Corporations, in the end, can help drive a solution with their messaging, if they are willing to risk their bottom lines to do so; a Kaiser Family Foundation report from 2004 cited studies showing that the typical child sees about 40,000 ads a year on television, and that the majority of the ads targeted at children are for candy, cereal, soda and fast food. Many of these ads use children's favorite TV and movie characters to push products.
There is hope, however. The Kellogg Company (another Ruder Finn client) recently announced it would phase out advertising its products to children under the age of 12 unless the foods meet specific nutrition guidelines for calories, sugar, sodium and fat. If Kellogg can reformulate its products to be healthier, it will. While the changes were prompted by a threatened lawsuit over advertising to children, and amid suggestions of possible legislation, it still represents a step in the right direction and shouldn't be taken for granted. A domino effect may, in fact, ensue, where Kellogg and its competitors try to outdo one another to provide healthier food, as opposed to focusing on sugar-based taste to drive sales.
Surgery: The Last Resort
For those teenagers who find losing weight impossible, the medical community has come up with a new last resort. For some time now, surgeons have been able to perform certain gastric bypass operations (rerouting the intestinal tract), but they are now focusing on a specific procedure, gastric banding, also known as lap banding. The lap band is surgically implanted and placed around the upper part of the stomach, effectively limiting the amount of food that can be consumed, reducing appetites and slowing down the digestive process.

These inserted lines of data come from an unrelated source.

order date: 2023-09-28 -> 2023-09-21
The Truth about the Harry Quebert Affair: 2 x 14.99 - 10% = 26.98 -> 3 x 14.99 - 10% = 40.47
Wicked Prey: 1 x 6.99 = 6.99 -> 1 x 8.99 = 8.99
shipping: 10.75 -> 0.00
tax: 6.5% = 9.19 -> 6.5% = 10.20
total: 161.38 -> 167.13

While still not de rigeur, the procedure, acceptable in adults, is being tested in older children in a clinical-trial setting at three major U.S. hospitals: New York University Medical Center; New York-Presbyterian's Morgan Stanley Children's Hospital; and the University of Illinois at Chicago Medical Center. NYU's trial results, covering 53 morbidly obese teenagers, were published in the January 2007 issue of the Journal of Pediatric Surgery. The study found that the teens were able to lose 50% of their weight a year after surgery, without experiencing complications requiring a hospital re-admit.

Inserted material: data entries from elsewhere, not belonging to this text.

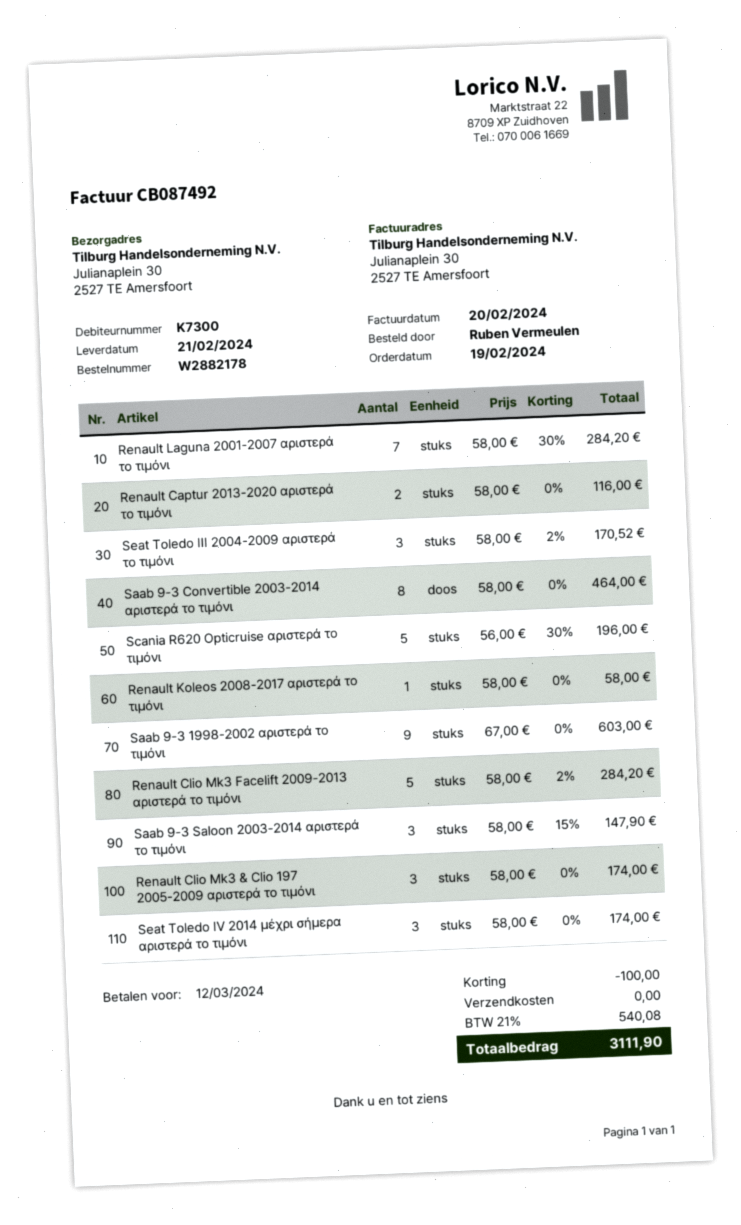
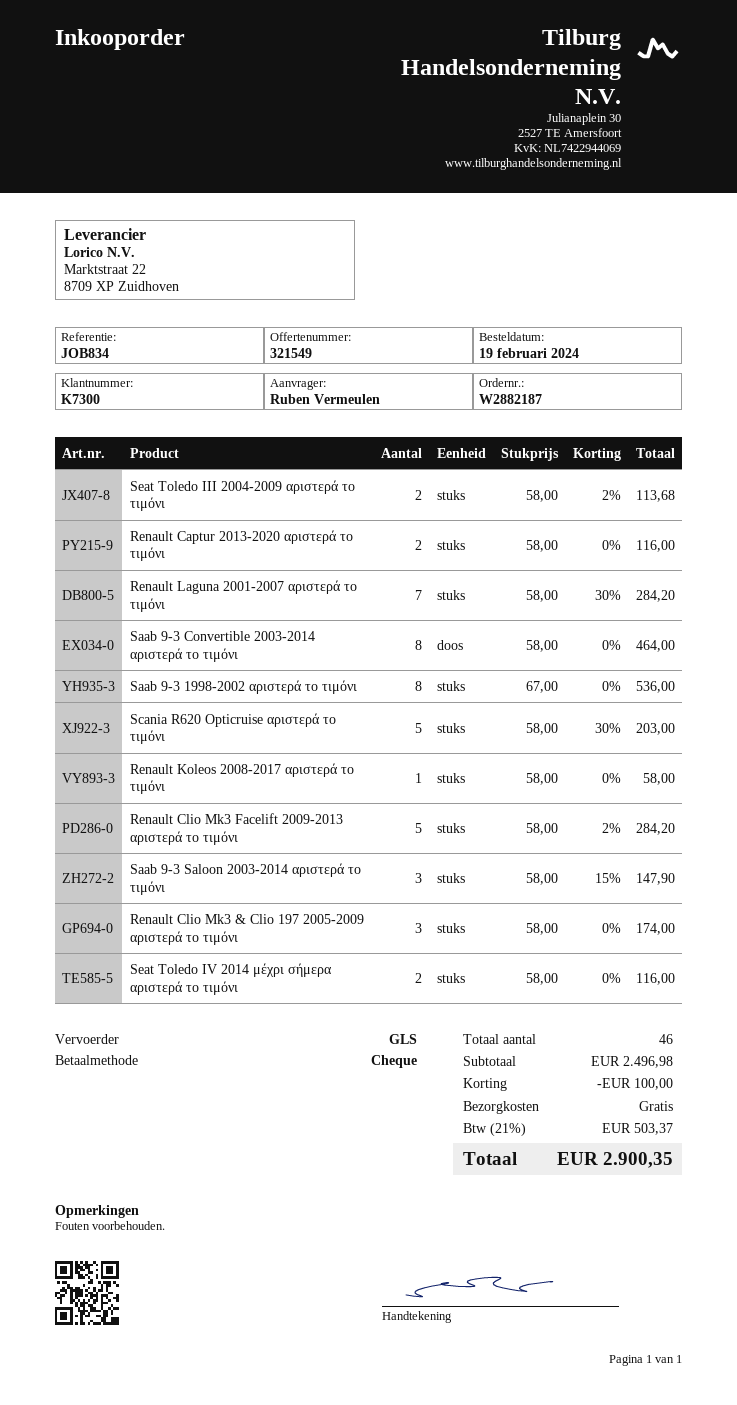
order number: W2882178 -> W2882187
Seat Toledo III 2004-2009 αριστερά το τιμόνι: 3 x 58.00 - 2% = 170.52 -> 2 x 58.00 - 2% = 113.68
Scania R620 Opticruise αριστερά το τιμόνι: 5 x 56.00 - 30% = 196.00 -> 5 x 58.00 - 30% = 203.00
Saab 9-3 1998-2002 αριστερά το τιμόνι: 9 x 67.00 = 603.00 -> 8 x 67.00 = 536.00
Seat Toledo IV 2014 μέχρι σήμερα αριστερά το τιμόνι: 3 x 58.00 = 174.00 -> 2 x 58.00 = 116.00
tax: 21% = 540.08 -> 21% = 503.37
total: 3111.90 -> 2900.35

The question, of course, is whether it has to come down to that. The fact that we have let childhood obesity get as far along as it has in society is a three-dimensional indictment of our culture and thus of many of the things we hold dear. Is this just a cost of living in the twenty-first century, or are we prepared as individuals to give up some of our precious freedoms in practical terms, to eat what we want when we want in amounts we want; in philosophical terms, the right to live our lives free of interference from others if that's what it takes to improve the common good? Every obvious logical argument argues that the problem of childhood obesity has become so big that something (plural) must be done. Visit those day-care centers, school yards and college cafeterias and the emotional arguments become just as compelling. But are these arguments compelling enough to effect change? Start by asking John and Katherine Smith.